Essa lei substitui o termo “substância entorpecente ou que determine dependência física ou psíquica” por “drogas” e, o mais importante, estabelece uma distinção entre “usuário” e “traficante”. Para o usuário estão previstas penas de advertência, prestação de serviços à comunidade e medidas socioeducativas, não sendo prevista a privação de liberdade. É preciso entender, no entanto, que não houve a descriminalização da posse de drogas pelo usuário, ou seja, a conduta ainda é criminosa. Por isso, as penas só podem ser aplicadas por um juiz mediante a abertura de um processo legal. Mas, sem dúvida, foi um avanço.
Aspectos epidemiológicos
No Brasil, as pesquisas epidemiológicas mais significativas se iniciam somente na década de 1980 – algo muito recente do ponto de vista histórico –, quando a Organização Mundial da Saúde (OMS) criou um questionário padronizado que permitiu a comparação de resultados entre diversos países.
As pesquisas mais recentes afirmam que as drogas lícitas são as mais usadas no Brasil, sendo o álcool a mais consumida entre jovens brasileiros. Cerca de 65,2% dos estudantes pesquisados afirmaram ter consumido bebida alcoólica pelo menos uma vez na vida, de acordo com o 6º Levantamento Nacional sobre Consumo de Drogas Psicotrópicas entre Estudantes do Ensino Fundamental e Médio da Rede Pública de Ensino (2010).
Sabemos que as primeiras experiências com drogas acontecem nesse período do desenvolvimento humano, quando queremos conhecer tudo o que a vida nos apresenta. Nesse sentido, vamos dar destaque aos dados obtidos pela Pesquisa Nacional de Saúde Escolar (PeNSE, 2015). Essa pesquisa associa o consumo abusivo de bebida alcoólica ao fracasso escolar e outros comportamentos de risco, como sexo desprotegido. Segundo a pesquisa, 9% dos estudantes do 9º ano do Ensino Fundamental já experimentaram drogas ilícitas, dos quais 5,5% afirmaram ter usado crack alguma vez nos últimos 30 dias, o que corresponde a 0,5% dos alunos pesquisados. Esse dado é preocupante, sem dúvida, mas não alarmante como o do álcool.
Segundo a PeNSE (2015), entre alunos que estavam cursando o 9º ano, 18,4% dos entrevistados já haviam experimentado cigarro pelo menos uma vez; 55,5%, álcool; e 4,1%, maconha. Entre estudantes de 13 a 17 anos, os números aumentam: dos que têm entre 13 e 15 anos, 19% já experimentaram cigarros; 54,3%, álcool; e 9,1%, drogas ilícitas. Entre os que têm entre 16 e 17 anos, 29,1% já provaram cigarro; 73%, álcool; e 16,6% experimentaram algum tipo de droga ilícita.
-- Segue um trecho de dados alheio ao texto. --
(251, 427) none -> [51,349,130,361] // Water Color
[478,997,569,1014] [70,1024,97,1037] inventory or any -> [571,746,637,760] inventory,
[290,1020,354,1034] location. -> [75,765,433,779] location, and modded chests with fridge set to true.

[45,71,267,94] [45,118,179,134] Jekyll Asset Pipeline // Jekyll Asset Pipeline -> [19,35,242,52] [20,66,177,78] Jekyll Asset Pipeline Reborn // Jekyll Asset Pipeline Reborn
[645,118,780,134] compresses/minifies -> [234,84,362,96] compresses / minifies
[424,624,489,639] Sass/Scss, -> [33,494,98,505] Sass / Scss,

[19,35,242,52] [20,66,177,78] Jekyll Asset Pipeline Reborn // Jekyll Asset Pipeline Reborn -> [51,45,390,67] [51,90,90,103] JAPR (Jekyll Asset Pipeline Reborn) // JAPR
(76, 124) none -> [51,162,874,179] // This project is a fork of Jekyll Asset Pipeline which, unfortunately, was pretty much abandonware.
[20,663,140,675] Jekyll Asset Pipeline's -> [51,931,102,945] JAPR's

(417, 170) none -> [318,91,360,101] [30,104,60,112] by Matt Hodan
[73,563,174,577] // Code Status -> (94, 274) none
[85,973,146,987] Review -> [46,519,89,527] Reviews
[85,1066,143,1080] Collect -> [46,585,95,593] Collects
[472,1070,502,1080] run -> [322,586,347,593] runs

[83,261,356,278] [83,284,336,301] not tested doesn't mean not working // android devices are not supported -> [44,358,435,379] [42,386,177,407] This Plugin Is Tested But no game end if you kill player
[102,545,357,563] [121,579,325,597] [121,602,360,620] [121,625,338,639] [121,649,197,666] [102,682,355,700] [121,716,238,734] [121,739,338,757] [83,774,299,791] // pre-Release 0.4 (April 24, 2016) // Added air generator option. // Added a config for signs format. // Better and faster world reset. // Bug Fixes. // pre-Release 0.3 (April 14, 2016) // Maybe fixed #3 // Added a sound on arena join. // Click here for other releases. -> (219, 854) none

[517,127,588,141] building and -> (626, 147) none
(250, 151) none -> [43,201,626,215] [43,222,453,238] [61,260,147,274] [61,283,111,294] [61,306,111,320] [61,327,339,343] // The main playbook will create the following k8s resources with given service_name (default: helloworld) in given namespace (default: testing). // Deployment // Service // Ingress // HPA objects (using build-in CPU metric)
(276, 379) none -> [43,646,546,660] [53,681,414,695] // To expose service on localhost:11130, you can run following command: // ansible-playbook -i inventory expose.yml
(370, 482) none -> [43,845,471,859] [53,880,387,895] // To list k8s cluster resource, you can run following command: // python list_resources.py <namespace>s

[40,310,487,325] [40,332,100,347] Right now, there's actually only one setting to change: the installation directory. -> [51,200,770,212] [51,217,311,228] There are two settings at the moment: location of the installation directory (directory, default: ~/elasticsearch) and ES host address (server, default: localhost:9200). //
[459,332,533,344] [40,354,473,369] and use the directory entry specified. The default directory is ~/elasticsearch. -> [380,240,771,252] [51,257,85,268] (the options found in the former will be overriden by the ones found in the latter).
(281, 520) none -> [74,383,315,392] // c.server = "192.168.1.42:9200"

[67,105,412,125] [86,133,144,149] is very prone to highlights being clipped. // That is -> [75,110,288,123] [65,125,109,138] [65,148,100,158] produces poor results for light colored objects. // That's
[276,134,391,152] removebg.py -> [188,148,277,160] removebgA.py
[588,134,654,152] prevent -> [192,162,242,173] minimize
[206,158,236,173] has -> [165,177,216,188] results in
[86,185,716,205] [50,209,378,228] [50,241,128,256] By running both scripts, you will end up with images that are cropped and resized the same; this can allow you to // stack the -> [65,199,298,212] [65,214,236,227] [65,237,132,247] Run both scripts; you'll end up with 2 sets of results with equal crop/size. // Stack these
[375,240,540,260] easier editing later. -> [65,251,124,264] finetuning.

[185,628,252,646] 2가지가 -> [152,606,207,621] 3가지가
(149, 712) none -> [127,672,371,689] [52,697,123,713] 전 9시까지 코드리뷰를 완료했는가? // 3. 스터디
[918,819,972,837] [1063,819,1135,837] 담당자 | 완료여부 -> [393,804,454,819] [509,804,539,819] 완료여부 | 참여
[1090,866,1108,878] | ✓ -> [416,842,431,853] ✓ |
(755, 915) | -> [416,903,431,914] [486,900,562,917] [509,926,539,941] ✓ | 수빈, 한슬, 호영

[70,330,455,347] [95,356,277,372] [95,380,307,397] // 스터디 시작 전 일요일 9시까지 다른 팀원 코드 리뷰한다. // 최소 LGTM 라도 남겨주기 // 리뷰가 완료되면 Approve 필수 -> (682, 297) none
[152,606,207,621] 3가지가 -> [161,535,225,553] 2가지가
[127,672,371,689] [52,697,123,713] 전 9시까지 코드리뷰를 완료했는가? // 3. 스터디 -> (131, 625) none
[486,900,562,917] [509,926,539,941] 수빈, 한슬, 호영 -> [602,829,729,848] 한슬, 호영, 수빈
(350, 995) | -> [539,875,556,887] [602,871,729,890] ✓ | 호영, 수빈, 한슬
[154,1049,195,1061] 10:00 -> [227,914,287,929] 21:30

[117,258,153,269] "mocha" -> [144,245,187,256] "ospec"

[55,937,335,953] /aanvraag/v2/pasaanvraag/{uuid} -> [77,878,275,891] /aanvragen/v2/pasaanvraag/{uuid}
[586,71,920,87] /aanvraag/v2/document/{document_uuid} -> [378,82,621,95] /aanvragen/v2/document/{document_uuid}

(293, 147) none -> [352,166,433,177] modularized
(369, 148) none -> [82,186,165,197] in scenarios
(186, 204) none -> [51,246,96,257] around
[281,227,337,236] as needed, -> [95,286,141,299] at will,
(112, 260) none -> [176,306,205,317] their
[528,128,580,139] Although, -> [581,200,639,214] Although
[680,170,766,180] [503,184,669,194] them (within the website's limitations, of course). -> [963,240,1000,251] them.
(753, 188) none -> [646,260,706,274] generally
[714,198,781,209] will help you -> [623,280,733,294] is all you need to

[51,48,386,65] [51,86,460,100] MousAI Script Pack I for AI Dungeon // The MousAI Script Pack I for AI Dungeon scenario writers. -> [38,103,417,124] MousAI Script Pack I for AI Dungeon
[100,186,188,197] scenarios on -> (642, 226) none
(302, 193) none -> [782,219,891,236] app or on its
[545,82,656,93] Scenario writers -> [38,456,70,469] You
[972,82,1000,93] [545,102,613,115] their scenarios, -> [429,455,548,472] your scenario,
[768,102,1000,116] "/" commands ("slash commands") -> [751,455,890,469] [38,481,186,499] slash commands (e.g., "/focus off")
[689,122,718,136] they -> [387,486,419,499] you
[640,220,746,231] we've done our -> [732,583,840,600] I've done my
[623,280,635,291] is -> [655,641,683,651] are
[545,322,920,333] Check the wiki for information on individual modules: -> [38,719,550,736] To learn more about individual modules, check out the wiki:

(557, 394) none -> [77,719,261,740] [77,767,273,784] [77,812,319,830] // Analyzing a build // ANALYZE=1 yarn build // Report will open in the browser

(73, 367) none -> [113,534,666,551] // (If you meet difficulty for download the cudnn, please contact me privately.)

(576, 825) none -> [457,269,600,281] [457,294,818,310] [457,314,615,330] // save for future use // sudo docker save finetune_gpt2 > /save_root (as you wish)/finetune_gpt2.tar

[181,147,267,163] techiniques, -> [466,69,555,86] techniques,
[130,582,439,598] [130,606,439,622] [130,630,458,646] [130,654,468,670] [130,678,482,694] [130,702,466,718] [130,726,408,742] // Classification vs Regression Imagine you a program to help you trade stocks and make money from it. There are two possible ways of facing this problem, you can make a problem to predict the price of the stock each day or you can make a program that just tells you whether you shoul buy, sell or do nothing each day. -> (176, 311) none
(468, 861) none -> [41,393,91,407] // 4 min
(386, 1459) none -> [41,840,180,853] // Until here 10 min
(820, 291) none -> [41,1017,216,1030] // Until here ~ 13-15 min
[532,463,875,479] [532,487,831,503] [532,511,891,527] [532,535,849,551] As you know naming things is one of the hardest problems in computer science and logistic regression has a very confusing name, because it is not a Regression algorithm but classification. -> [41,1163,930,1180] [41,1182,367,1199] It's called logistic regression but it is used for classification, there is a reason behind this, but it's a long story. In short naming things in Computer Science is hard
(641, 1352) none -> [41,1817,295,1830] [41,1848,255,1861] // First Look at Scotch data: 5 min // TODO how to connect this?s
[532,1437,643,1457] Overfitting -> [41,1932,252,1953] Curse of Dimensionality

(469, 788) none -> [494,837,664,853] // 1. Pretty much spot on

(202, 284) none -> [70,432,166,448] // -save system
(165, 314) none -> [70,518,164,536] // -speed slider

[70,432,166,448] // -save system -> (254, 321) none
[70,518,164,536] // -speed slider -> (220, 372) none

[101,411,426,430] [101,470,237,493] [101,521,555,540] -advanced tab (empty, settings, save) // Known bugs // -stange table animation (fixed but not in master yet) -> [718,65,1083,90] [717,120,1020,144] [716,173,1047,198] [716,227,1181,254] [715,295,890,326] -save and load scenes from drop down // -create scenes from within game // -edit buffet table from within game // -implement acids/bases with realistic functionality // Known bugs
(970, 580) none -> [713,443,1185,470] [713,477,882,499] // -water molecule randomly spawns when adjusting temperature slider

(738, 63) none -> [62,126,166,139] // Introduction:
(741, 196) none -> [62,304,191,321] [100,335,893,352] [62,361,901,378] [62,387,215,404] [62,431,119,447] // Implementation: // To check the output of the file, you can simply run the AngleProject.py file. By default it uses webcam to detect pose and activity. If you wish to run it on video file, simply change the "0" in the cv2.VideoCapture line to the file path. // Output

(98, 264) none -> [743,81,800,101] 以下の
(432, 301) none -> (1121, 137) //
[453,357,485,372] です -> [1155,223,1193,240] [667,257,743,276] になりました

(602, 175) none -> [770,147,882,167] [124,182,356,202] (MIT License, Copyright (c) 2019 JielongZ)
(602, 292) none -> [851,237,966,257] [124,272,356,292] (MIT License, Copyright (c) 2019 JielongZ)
Além desses números, devemos dar atenção a outra informação que a pesquisa nos traz: para todo tipo de droga analisada, foi possível perceber que o consumo é mais frequente nas escolas públicas, que estão inseridas em espaços de vulnerabilidade social. Isso nos alerta para a relevância do uso de drogas lícitas, ou seja, permitidas socialmente, com possíveis desdobramentos para o uso problemático, que vão além dos problemas ao próprio usuário, mas envolvem também criminalidade e acidentes de trânsito, por exemplo. Esse é um problema pior do que o consumo das drogas ilegais, do ponto de vista da saúde pública.
Fonte: Projeto Trajetórias Escolares (2018).